Прежде чем Стивен успел сказать что-то такое, что могло бы хоть отчасти воскресить ту Элли, которую он знал, она снова начала читать:
– «Я походил и сел на диван. Все помню до последней минуты. Мне решительно доставляло удовольствие не заговаривать с Матрешей, а томить ее, не знаю почему…» – Она выдержала крохотную паузу. – Ты тоже играл в эти странные игры с девушками, которых соблазнял?
– Нет! И вообще, Элли… Сама послушай – что ты несешь?! В конце концов, мы же не в каком-нибудь романе!
– Ты… уверен?.. – Едва заметное изменение интонации, ее медлительная, неторопливая манера говорить действовали ему на нервы. Можно было подумать, Элли скрывает тайну, которую ему никак не удается разгадать. «Нет, – подумал Стивен, – пора это прекращать. Нельзя играть с ней в загадки и отгадки до бесконечности». В конце концов, он – уважаемый человек, профессор университета, известный ученый и автор множества статей, а она?.. Кто она такая? Да просто неуравновешенная молодая женщина, которая разозлилась из-за того, что в центре его внимания на какое-то время оказалась другая.
Элли перевернула пару страниц. Она так быстро отыскала очередную цитату, что Стивен подумал, что все нужные места в книге отмечены ею заранее.
– «Часов уже в одиннадцать прибежала дворникова девочка от хозяйки, с Гороховой, с известием ко мне, что Матреша повесилась».
И пока она читала или, вернее, цитировала строки Достоевского, перед мысленным взором Стивена наконец-то появилось лицо, которое он тщился вспомнить каждый раз, когда ему мерещился легкий ванильно-жасминовый аромат. С каждым произнесенным ею словом черты этого лица проявлялись все отчетливее – губы, нос, глаза, скулы… Казалось, на его глазах оживает фарфоровая кукла. Теперь он вспомнил…
Это лицо привиделось ему за миг до того, как он потерял сознание после того, как Элли его опоила.

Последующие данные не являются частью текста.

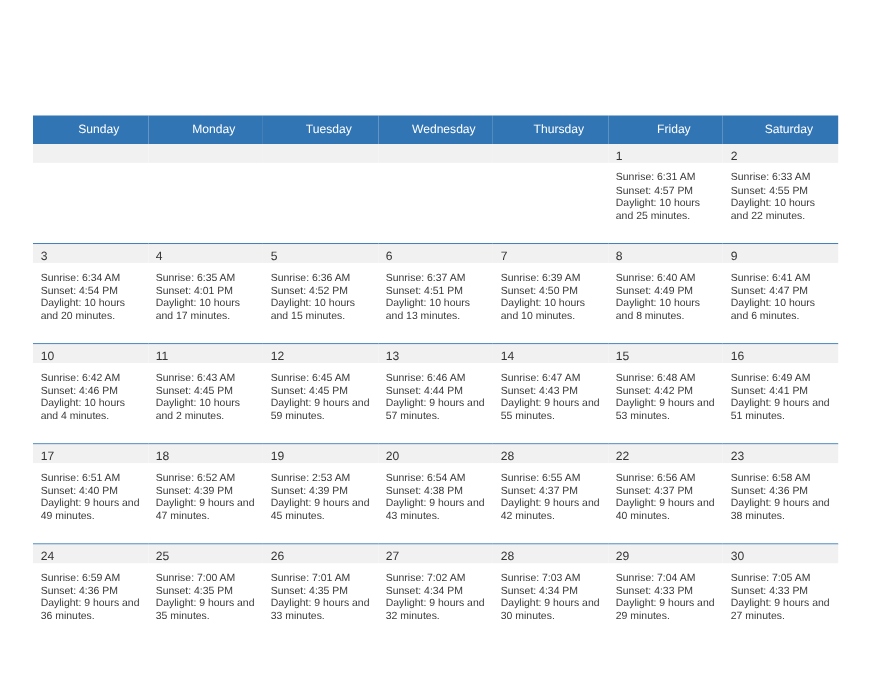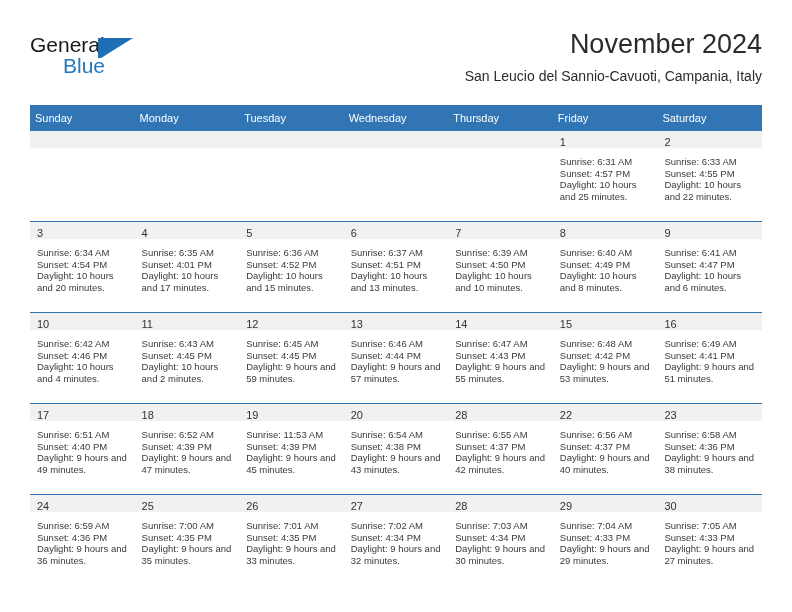--- a/index.html
+++ b/index.html
@@ -101,22 +101,22 @@
   table.cal {
     width: 732px;
     border-collapse: collapse;
     table-layout: fixed;
   }
   table.cal th {
     background: #3175b4;
     color: #ffffff;
     font-size: 11px;
     font-weight: normal;
-    text-align: left;
-    padding: 6px 0 6px 5px;
+    text-align: center;
+    padding: 6px 0 6px 15px;
     height: 14px;
     vertical-align: middle;
   }
   table.cal td {
     vertical-align: top;
     padding: 0;
     border-top: 1px solid #3175b4;
     height: 90px;
     box-sizing: border-box;
   }
@@ -153,35 +153,20 @@
   }
   .detail .wrap2 {
     white-space: normal;
   }
 </style>
 </head>
 <body>
 
 <div class="page">
 
-  <div class="header">
-
-    <div class="logo">
-      <span class="logo-general">General</span>
-      <span class="logo-bar"></span>
-      <span class="logo-tri"></span>
-      <span class="logo-blue">Blue</span>
-    </div>
-
-    <div class="title-block">
-      <div class="cal-title">November 2024</div>
-      <div class="cal-subtitle">San Leucio del Sannio-Cavuoti, Campania, Italy</div>
-    </div>
-
-  </div>
 
   <div class="cal-wrap">
     <table class="cal">
       <thead>
         <tr>
           <th>Sunday</th>
           <th>Monday</th>
           <th>Tuesday</th>
           <th>Wednesday</th>
           <th>Thursday</th>
@@ -399,21 +384,21 @@
                   <div>Sunrise: 6:52 AM</div>
                   <div>Sunset: 4:39 PM</div>
                   <div class="wrap2">Daylight: 9 hours and 47 minutes.</div>
                 </div>
               </div>
             </td>
             <td>
               <div class="cell">
                 <div class="daynum-band"><span class="daynum">19</span></div>
                 <div class="detail">
-                  <div>Sunrise: 11:53 AM</div>
+                  <div>Sunrise: 2:53 AM</div>
                   <div>Sunset: 4:39 PM</div>
                   <div class="wrap2">Daylight: 9 hours and 45 minutes.</div>
                 </div>
               </div>
             </td>
             <td>
               <div class="cell">
                 <div class="daynum-band"><span class="daynum">20</span></div>
                 <div class="detail">
                   <div>Sunrise: 6:54 AM</div>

Эхо знакомого голоса слышалось ему, когда он очнулся в кресле на колесах. Сейчас он точно наяву видел, как она стоит на вершине утеса над океаном, и ветер безжалостно треплет и рвет ее рыжие кудрявые волосы. Да, он не ошибся. Именно это старое воспоминание, сохранившееся глубоко в памяти, он раз за разом пытался извлечь на поверхность, но знакомый образ как будто рассыпался, превращаясь в песок при малейшем прикосновении. Не живой человек – мираж, призрак, который чуть слышно звал его по имени. Но сейчас он вспомнил… Вспомнил и удивился. Ведь это случилось очень давно, почти десять лет назад, на другом конце страны. Нет, она не могла вернуться! Не могла быть с ними в этом страшном доме!..

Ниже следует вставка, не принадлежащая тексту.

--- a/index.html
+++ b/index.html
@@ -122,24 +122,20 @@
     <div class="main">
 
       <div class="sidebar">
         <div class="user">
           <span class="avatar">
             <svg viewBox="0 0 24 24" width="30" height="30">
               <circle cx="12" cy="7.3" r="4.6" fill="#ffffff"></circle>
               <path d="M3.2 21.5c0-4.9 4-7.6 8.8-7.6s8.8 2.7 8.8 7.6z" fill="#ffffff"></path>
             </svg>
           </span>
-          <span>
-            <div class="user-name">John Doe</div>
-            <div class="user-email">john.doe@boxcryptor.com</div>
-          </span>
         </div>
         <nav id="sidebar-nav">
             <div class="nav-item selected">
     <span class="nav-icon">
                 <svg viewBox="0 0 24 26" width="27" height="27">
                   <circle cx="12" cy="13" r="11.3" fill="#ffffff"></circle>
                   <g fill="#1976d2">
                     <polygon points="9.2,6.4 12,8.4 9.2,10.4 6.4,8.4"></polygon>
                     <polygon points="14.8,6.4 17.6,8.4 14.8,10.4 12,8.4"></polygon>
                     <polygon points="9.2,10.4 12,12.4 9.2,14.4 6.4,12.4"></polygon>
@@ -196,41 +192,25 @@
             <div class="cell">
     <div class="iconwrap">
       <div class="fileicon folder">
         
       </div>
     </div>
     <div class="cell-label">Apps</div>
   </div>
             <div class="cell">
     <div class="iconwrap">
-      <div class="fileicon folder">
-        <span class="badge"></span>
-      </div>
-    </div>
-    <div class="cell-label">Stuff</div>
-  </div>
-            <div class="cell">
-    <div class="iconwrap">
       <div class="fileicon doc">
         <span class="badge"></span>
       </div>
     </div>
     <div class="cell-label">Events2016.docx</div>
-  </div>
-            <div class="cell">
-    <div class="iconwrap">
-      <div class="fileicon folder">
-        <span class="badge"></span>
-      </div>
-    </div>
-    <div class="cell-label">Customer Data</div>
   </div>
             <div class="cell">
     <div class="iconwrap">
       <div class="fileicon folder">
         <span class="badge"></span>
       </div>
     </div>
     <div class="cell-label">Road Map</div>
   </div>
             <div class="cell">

Стивен выпрямился в кресле и впился взглядом в напряженное лицо Элли, пытаясь отыскать в нем намек, подсказку, ключ к загадке, но ее черты оставались непроницаемыми.
36
Элли с такой силой захлопнула книгу, что Стивен вздрогнул.

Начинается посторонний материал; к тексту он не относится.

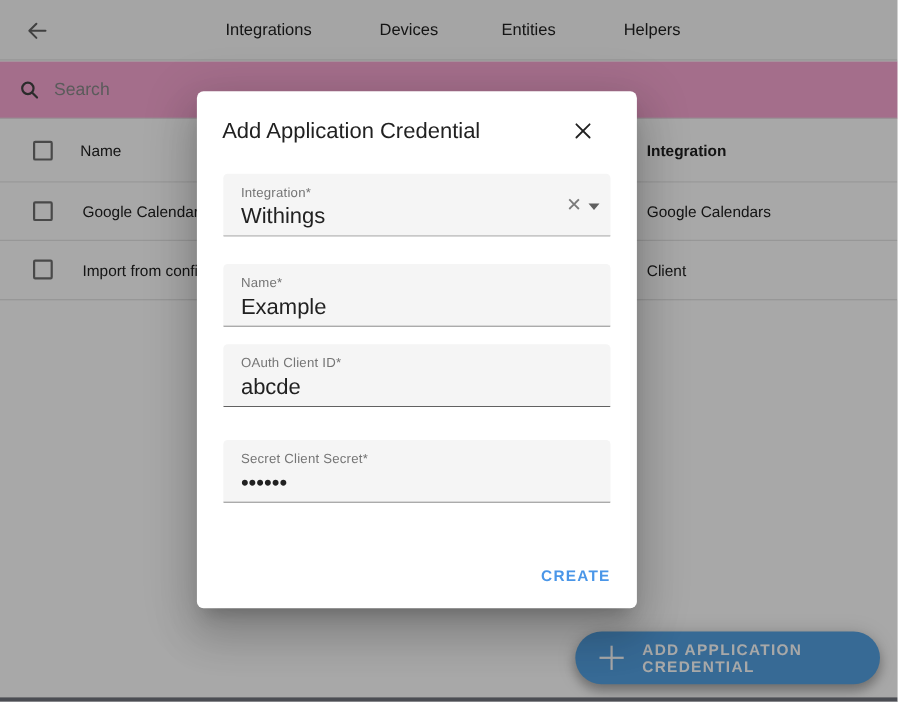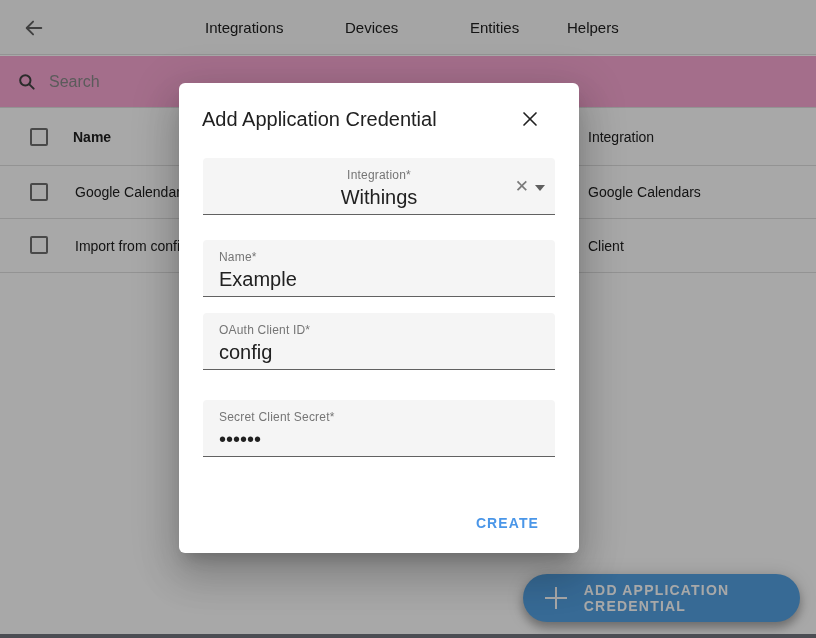--- a/index.html
+++ b/index.html
@@ -10,21 +10,21 @@
 
   
   .topbar { position: absolute; left: 0; top: 0; width: 816px; height: 55px;
             background: #fafafa; border-bottom: 1px solid var(--border); }
   .back-btn { position: absolute; left: 20px; top: 14px; width: 28px; height: 28px;
               display: flex; align-items: center; justify-content: center; cursor: pointer; }
   .tab { position: absolute; top: 0; height: 55px; line-height: 55px;
          font-size: 15px; color: var(--text); cursor: pointer; }
   .tab-integrations { left: 205px; }
   .tab-devices      { left: 345px; }
-  .tab-entities     { left: 456px; margin-left: 14px; }
+  .tab-entities     { left: 456px; }
   .tab-helpers      { left: 567px; }
 
   
   .searchbar { position: absolute; left: 0; top: 56px; width: 816px; height: 52px;
                background: #f9a8d4; border-bottom: 1px solid var(--border);
                display: flex; align-items: center; }
   .search-icon { margin-left: 17px; width: 20px; height: 20px; }
   .search-input { margin-left: 12px; border: none; outline: none; background: transparent;
                   font-size: 16px; color: var(--text); width: 400px;
                   font-family: "Liberation Sans", sans-serif; }
@@ -36,25 +36,25 @@
   .trow  { position: absolute; left: 0; width: 816px; height: 53px;
            border-bottom: 1px solid var(--border); background: #fff; }
   .trow-0 { top: 166px; }
   .trow-1 { top: 219px; height: 54px; }
   .cb { position: absolute; left: 30px; width: 18px; height: 18px;
         border: 2px solid var(--checkbox); border-radius: 2px; cursor: pointer; background: transparent; }
   .thead .cb { top: 20px; }
   .trow .cb  { top: 17px; }
   .col-name { position: absolute; left: 73px; top: 0; height: 100%;
               display: flex; align-items: center; font-size: 14px; color: var(--text); }
-  .thead .col-name { font-weight: bold; }
+  .thead .col-name { font-weight: normal; }
   .trow .col-name { left: 75px; }
   .col-integration { position: absolute; left: 588px; top: 0; height: 100%;
                      display: flex; align-items: center; font-size: 14px; color: var(--text); }
-  .thead .col-integration { font-weight: normal; }
+  .thead .col-integration { font-weight: bold; }
 
   
   .fab { position: absolute; left: 523px; top: 574px; width: 277px; height: 48px;
          background: var(--fab); border-radius: 24px; display: flex; align-items: center;
          box-shadow: 0 6px 10px rgba(0,0,0,0.28), 0 1px 18px rgba(0,0,0,0.16);
          cursor: pointer; }
   .fab-plus { margin-left: 22px; width: 22px; height: 22px; position: relative; }
   .fab-plus:before, .fab-plus:after { content: ""; position: absolute; background: #fff; }
   .fab-plus:before { left: 10px; top: 0; width: 2px; height: 22px; }
   .fab-plus:after  { left: 0; top: 10px; width: 22px; height: 2px; }
@@ -74,34 +74,34 @@
                         0 9px 46px 8px rgba(0,0,0,0.12); }
   .dialog-header { position: absolute; left: 23px; top: 22px; width: 354px; height: 28px;
                    display: flex; justify-content: space-between; align-items: center; }
   .dialog-title { font-size: 20px; font-weight: 500; color: var(--text); }
   .close-btn { width: 24px; height: 24px; display: flex; align-items: center;
                justify-content: center; cursor: pointer; margin-right: 14px; }
 
   .field { position: absolute; left: 24px; width: 352px; height: 57px;
            background: var(--field-bg); border-radius: 4px 4px 0 0;
            border-bottom: 1px solid var(--underline); padding: 10px 16px 0 16px; cursor: text; }
-  .field-0 { top: 75px; text-align: center;  }
+  .field-0 { top: 75px;  }
   .field-1 { top: 157px; }
   .field-2 { top: 230px; }
   .field-3 { top: 317px; }
   .field-label { font-size: 12px; color: var(--label); letter-spacing: 0.2px; }
   .field-value { font-size: 20px; color: var(--text); margin-top: 4px; }
   .field-icons { position: absolute; right: 10px; top: 0; height: 57px;
                  display: flex; align-items: center; gap: 6px; }
   .clear-icon { font-size: 17px; color: #7a7a7a; cursor: pointer; line-height: 1; }
   .caret-icon { width: 0; height: 0; border-left: 5px solid transparent;
                 border-right: 5px solid transparent; border-top: 6px solid #5f5f5f;
                 cursor: pointer; margin-top: 2px; }
 
-  .dialog-actions { position: absolute; right: 32px; bottom: 13px; }
+  .dialog-actions { position: absolute; right: 16px; bottom: 13px; }
   .create-btn { font-size: 14px; font-weight: bold; letter-spacing: 1.1px;
                 color: var(--primary); background: none; border: none; cursor: pointer;
                 padding: 9px 8px; font-family: "Liberation Sans", sans-serif; }
 </style>
 </head>
 <body>
 
 <div class="page">
 
   <div class="topbar">
@@ -173,21 +173,21 @@
     </div>
   </div>
 
   <div class="field field-1">
     <div class="field-label">Name*</div>
     <div class="field-value">Example</div>
   </div>
 
   <div class="field field-2">
     <div class="field-label">OAuth Client ID*</div>
-    <div class="field-value">config</div>
+    <div class="field-value">abcde</div>
   </div>
 
   <div class="field field-3">
     <div class="field-label">Secret Client Secret*</div>
     <div class="field-value">••••••</div>
   </div>
 
   <div class="dialog-actions">
     <button class="create-btn">CREATE</button>
   </div>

– Ее использовали как вещь, ее бросили, как что-то ненужное, на нее не обращали внимания… и она покончила с собой. Ей оставалось только одно – сделать шаг в пропасть. – На последних словах ее голос задрожал, и она быстро отвернулась. Стивену показалось, что Элли плакала, но он не был уверен до тех пор, пока она не вытерла глаза тыльной стороной ладони.
– Эй, что с тобой? – спросил он как можно мягче. – Тебе плохо?
– Нет, мне хорошо, – отозвалась Элли, но ее голос предательски дрогнул.
Когда она снова повернулась к нему, Стивен увидел, что ее ресницы все еще мокры, и, несмотря на то что его ноги по-прежнему кололи мириады иголочек, ягодицы онемели, а спина свербела от пота, ему стало ее жаль. Выражение решимости тоже почти исчезло с лица Элли, и оно снова стало беззащитным и мягким. «Еще немного, – подумал Стивен, – и она с радостью разрежет скотч, которым привязаны мои руки и ноги, если я попрошу. И я попрошу, но пока этот момент еще не наступил».
Тяжело дыша Элли крепко прижимала к груди закрытую книгу, словно черпая в ней утешение.